##### DATASET ENTRIES #####
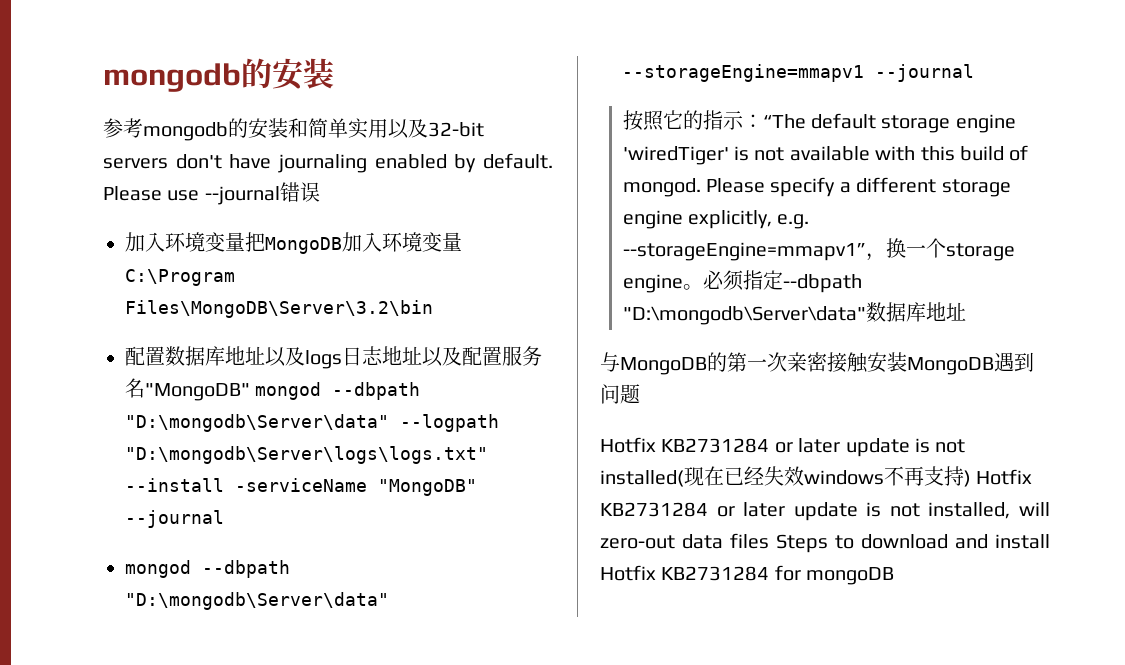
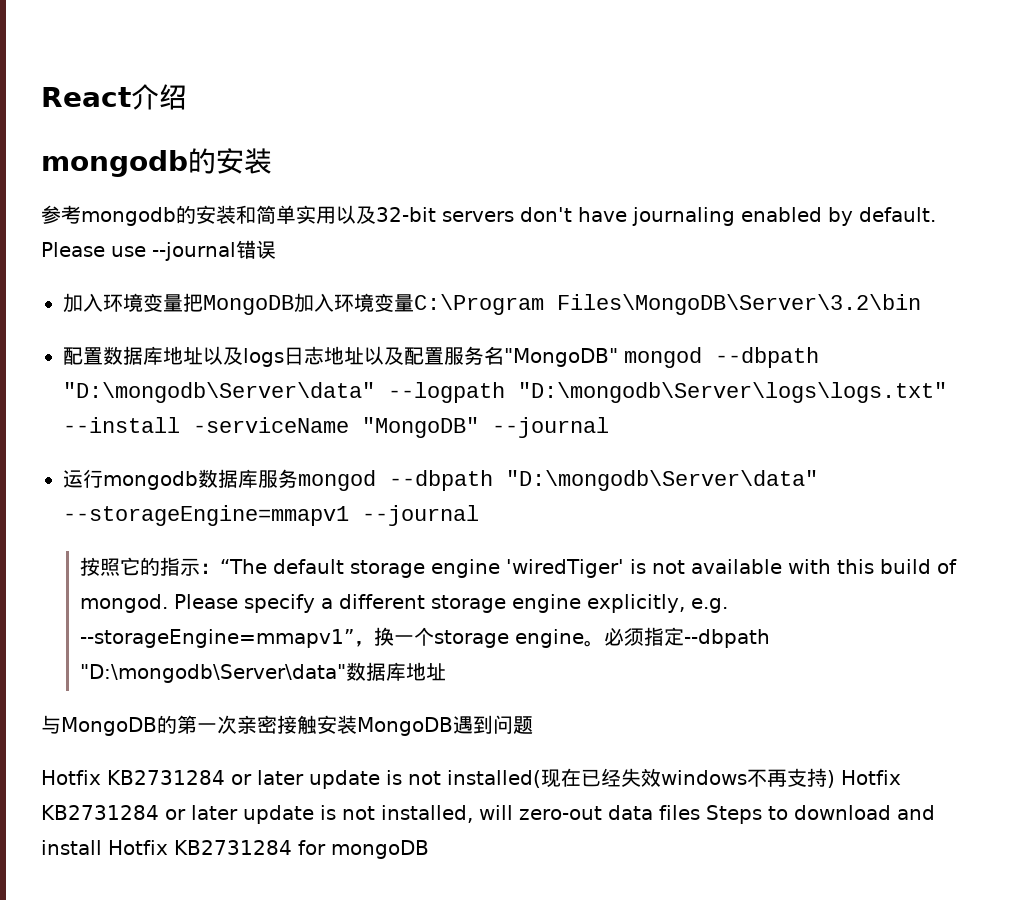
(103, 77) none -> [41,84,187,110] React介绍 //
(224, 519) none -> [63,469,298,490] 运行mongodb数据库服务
#####
##### DATASET ENTRIES #####
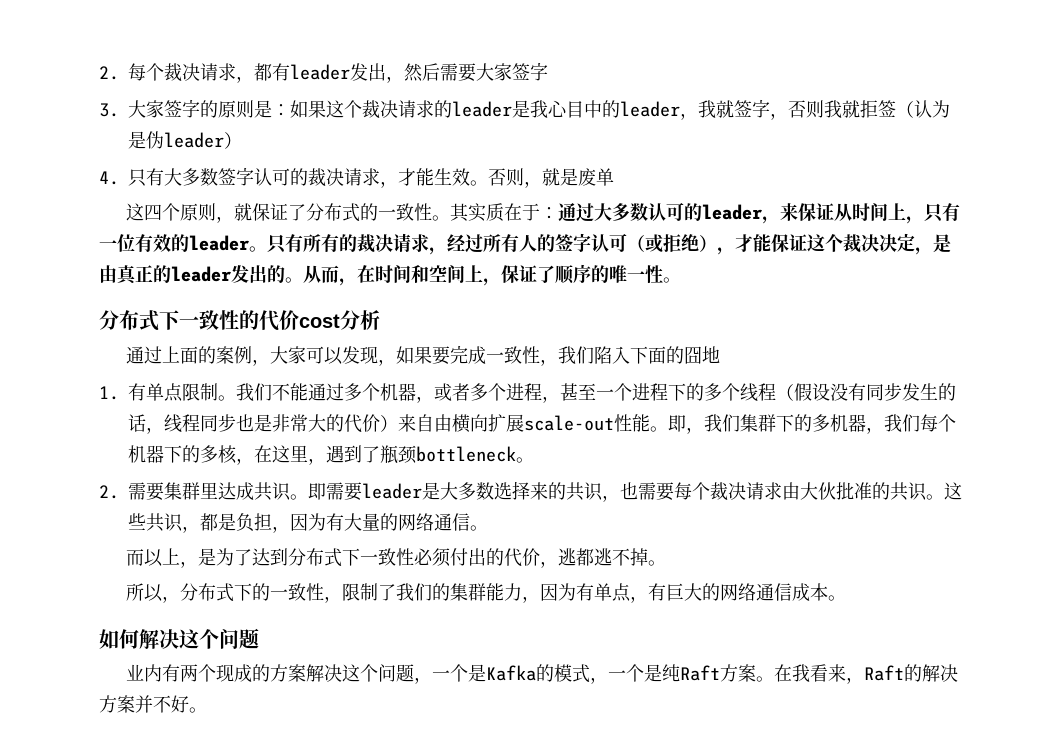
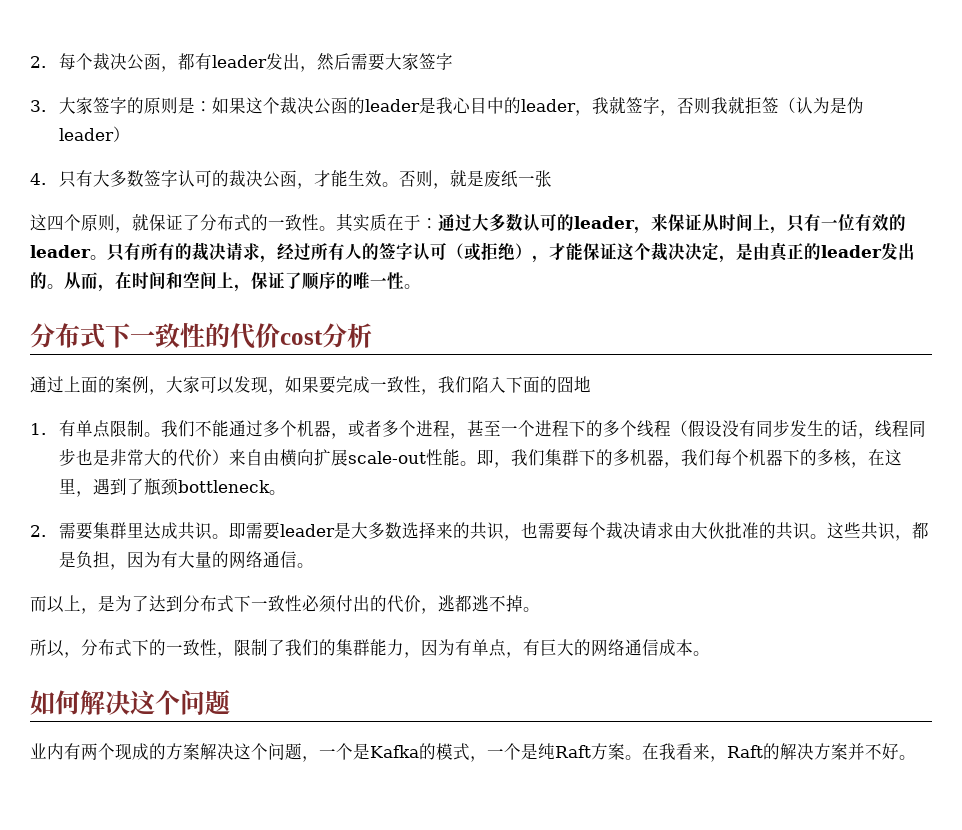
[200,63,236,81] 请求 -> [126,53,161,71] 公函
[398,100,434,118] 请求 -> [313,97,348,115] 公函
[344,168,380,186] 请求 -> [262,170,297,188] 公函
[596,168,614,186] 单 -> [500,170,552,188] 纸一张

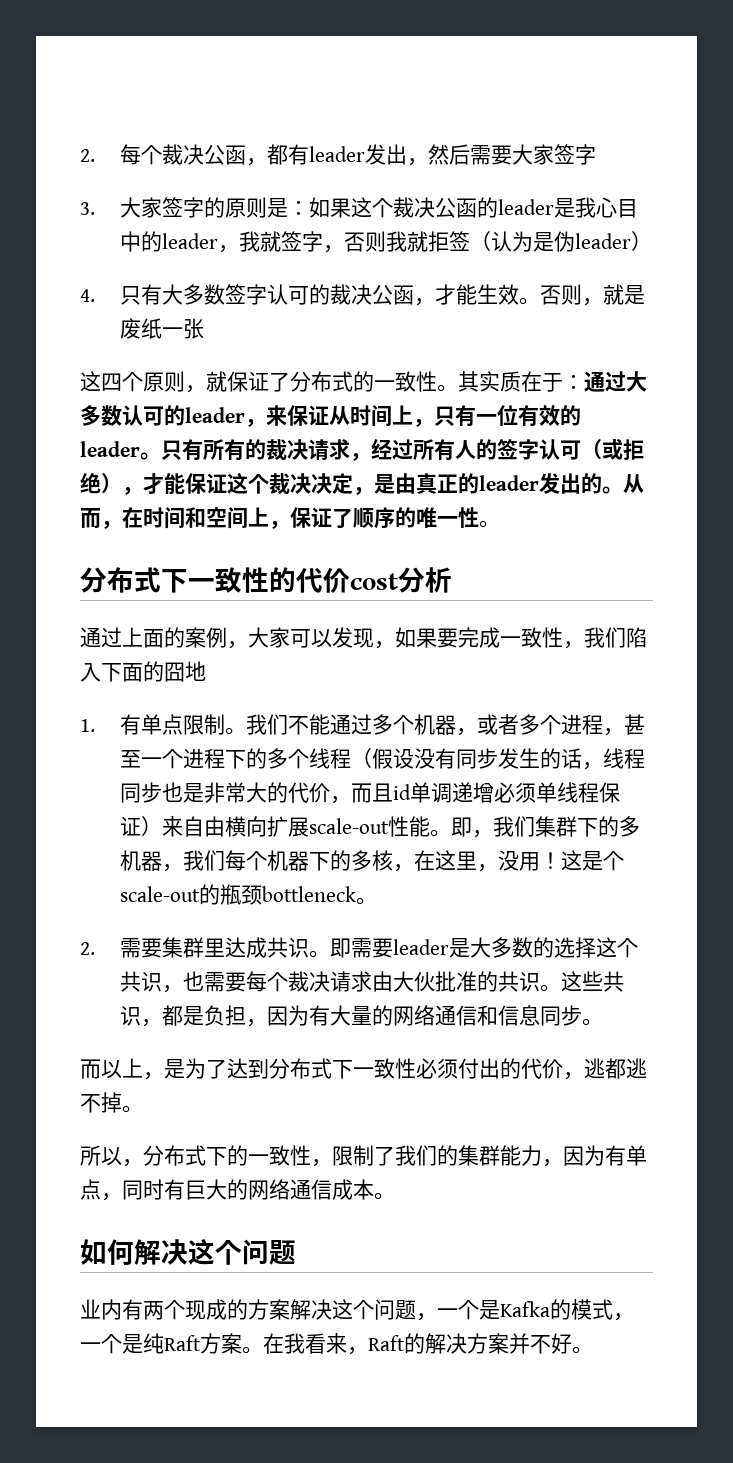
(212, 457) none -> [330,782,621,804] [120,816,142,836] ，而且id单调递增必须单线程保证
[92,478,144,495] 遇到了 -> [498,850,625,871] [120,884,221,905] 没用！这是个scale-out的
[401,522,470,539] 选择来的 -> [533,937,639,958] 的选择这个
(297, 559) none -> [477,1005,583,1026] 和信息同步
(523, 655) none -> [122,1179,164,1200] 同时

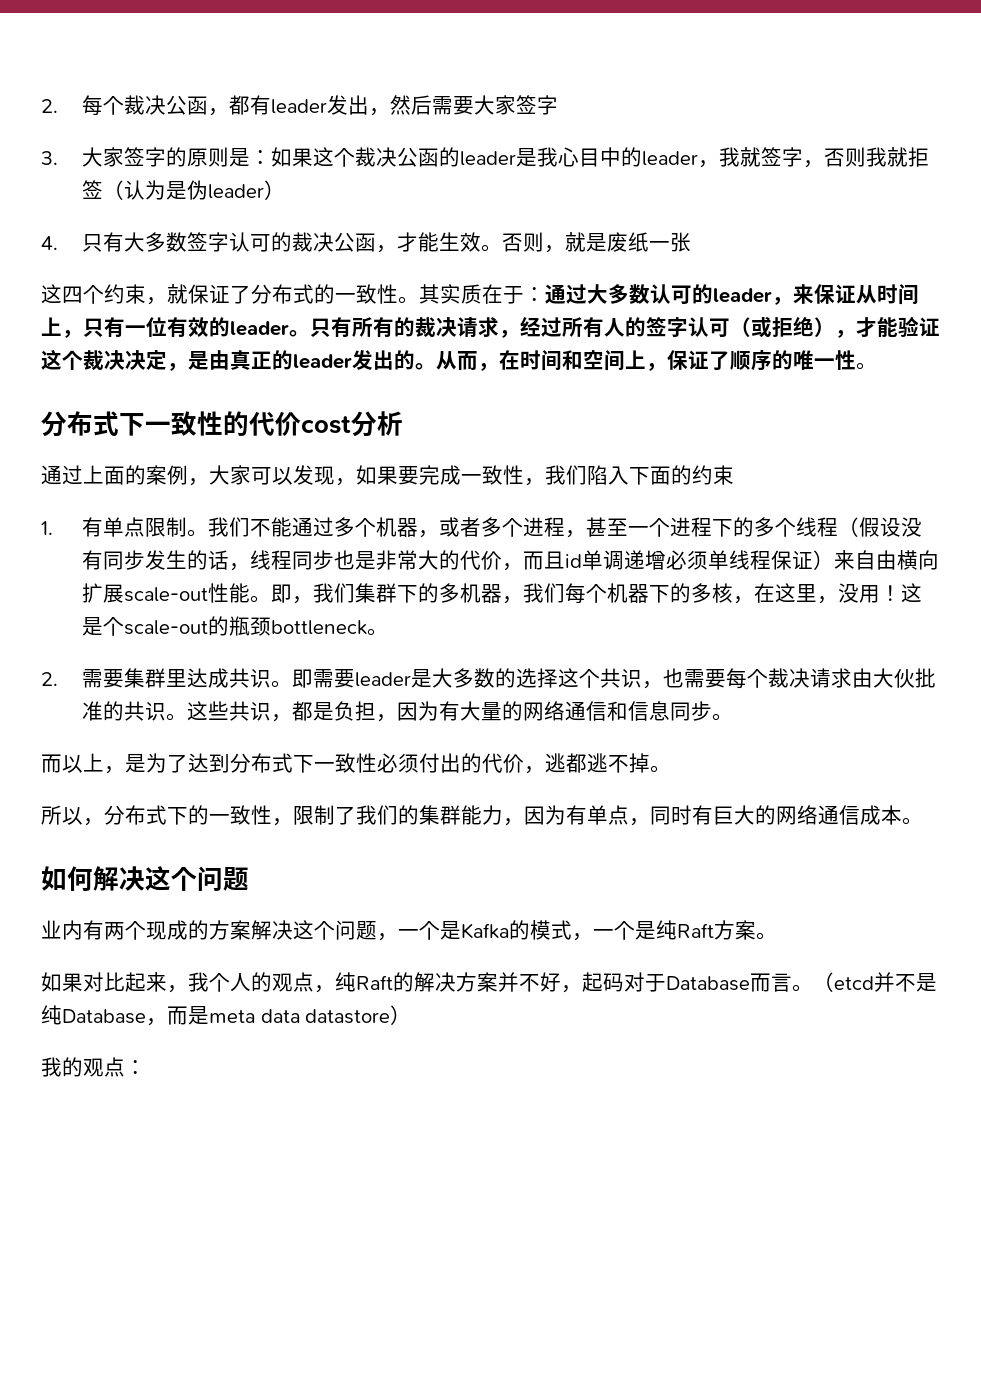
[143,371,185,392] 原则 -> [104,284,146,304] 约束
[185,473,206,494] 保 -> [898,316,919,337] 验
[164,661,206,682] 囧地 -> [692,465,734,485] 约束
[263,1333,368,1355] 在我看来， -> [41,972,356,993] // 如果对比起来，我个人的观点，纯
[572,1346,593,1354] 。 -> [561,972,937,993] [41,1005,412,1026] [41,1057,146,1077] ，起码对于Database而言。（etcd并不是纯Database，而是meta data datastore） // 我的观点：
#####
> _TASK PROMPT_:
Your reply is to repeat, unchanged, the lines above running from the one with "(103, 77) none -> [41,84,187,110] React介绍 //" up to and including the one with "(224, 519) none".

> _SOLUTION TO THE EXERCISE_:
(103, 77) none -> [41,84,187,110] React介绍 //
(224, 519) none -> [63,469,298,490] 运行mongodb数据库服务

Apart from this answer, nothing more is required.